I listen to a lot of music that arguably has no real structure (noise, ambient, certain grindcore/etc) but it's when you _try and fail_ to have structure that I feel it becomes a problem

though it's all 100% subjective


----------



## USMarine75 (Aug 6, 2019)

fps said:


> That's not necessarily true at all. Perhaps the momentum of the song is meant to finally build to a unified point at the end.



Yeah I quite like it, if it's done right.


----------



## GunpointMetal (Aug 6, 2019)

Masoo2 said:


> though it's all 100% subjective


The real question here is "Why aren't modern bands structuring their songs in a traditional way, or in a way that is pleasing to my listening expectations?"


----------



## Fred the Shred (Aug 6, 2019)

GunpointMetal said:


> The real question here is "Why aren't modern bands structuring their songs in a traditional way, or in a way that is pleasing to my listening expectations?"

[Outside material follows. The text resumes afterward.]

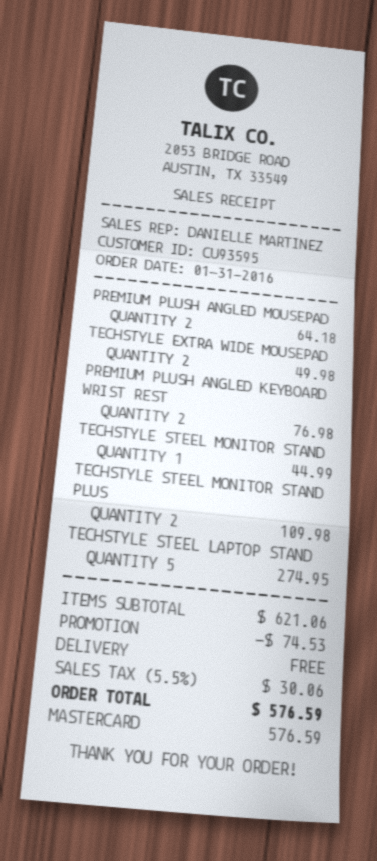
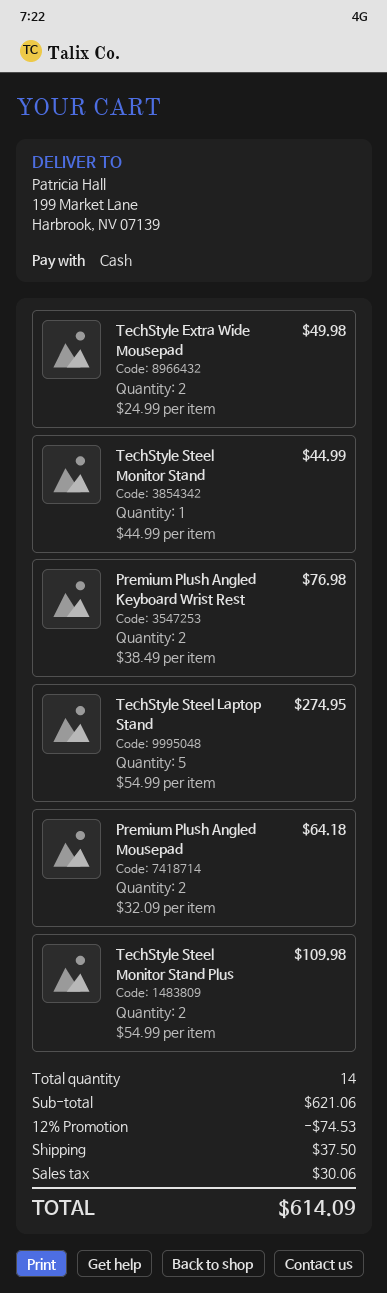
payment method: Mastercard -> cash
shipping: 0.00 -> 37.50
total: 576.59 -> 614.09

That seems to be basically it. I mean, there's really no shortage of great bands with more traditional structures to their songs, so I dare say it goes as far as being "Why aren't ALL modern bands structuring their songs in a traditional way, or in a way that is pleasing to my listening expectations?".

If I'm to exapnd on that, I take it he means better known bands in genres like djent / prog / anything "tech" driven, to which the answer is "current trends".


----------



## AdamMaz (Aug 6, 2019)

I imagine there is a connection to my generation's short attention span and ability to focus.


----------



## GunpointMetal (Aug 6, 2019)

AdamMaz said:


> I imagine there is a connection to my generation's short attention span and ability to focus.


Definitely some of that, as well the genres we're discussing are very difficult to stand out in, so your options are be faster, or be crazier.


----------



## sakeido (Aug 6, 2019)

Cynicanal said:


> To answer the question posed in the thread title -- because the way you make money in music these days isn't by making good music, but by shilling gear. This means your target audience is only other musicians, and it's not as important that they like your piece as it is that they know that they're less technically skilled than you. Therefore, writing good songs is exactly what professional musicians _shouldn't_ do; rather, they should wank as hard as they can for five minutes so that they can sell more impulse responses, underwound "boutique" pickups, and TS-9 clones.



yo fuck don't go posting misha's secret sauce out in the open like that, he worked very hard to steal that business plan from Pete Thorn


----------



## Acaciastrain360 (Aug 7, 2019)

Does this count as ‘no repetition structure’?


----------



## couverdure (Aug 7, 2019)

Cynicanal said:


> To answer the question posed in the thread title -- because the way you make money in music these days isn't by making good music, but by shilling gear. This means your target audience is only other musicians, and it's not as important that they like your piece as it is that they know that they're less technically skilled than you. Therefore, writing good songs is exactly what professional musicians _shouldn't_ do; rather, they should wank as hard as they can for five minutes so that they can sell more impulse responses, underwound "boutique" pickups, and TS-9 clones.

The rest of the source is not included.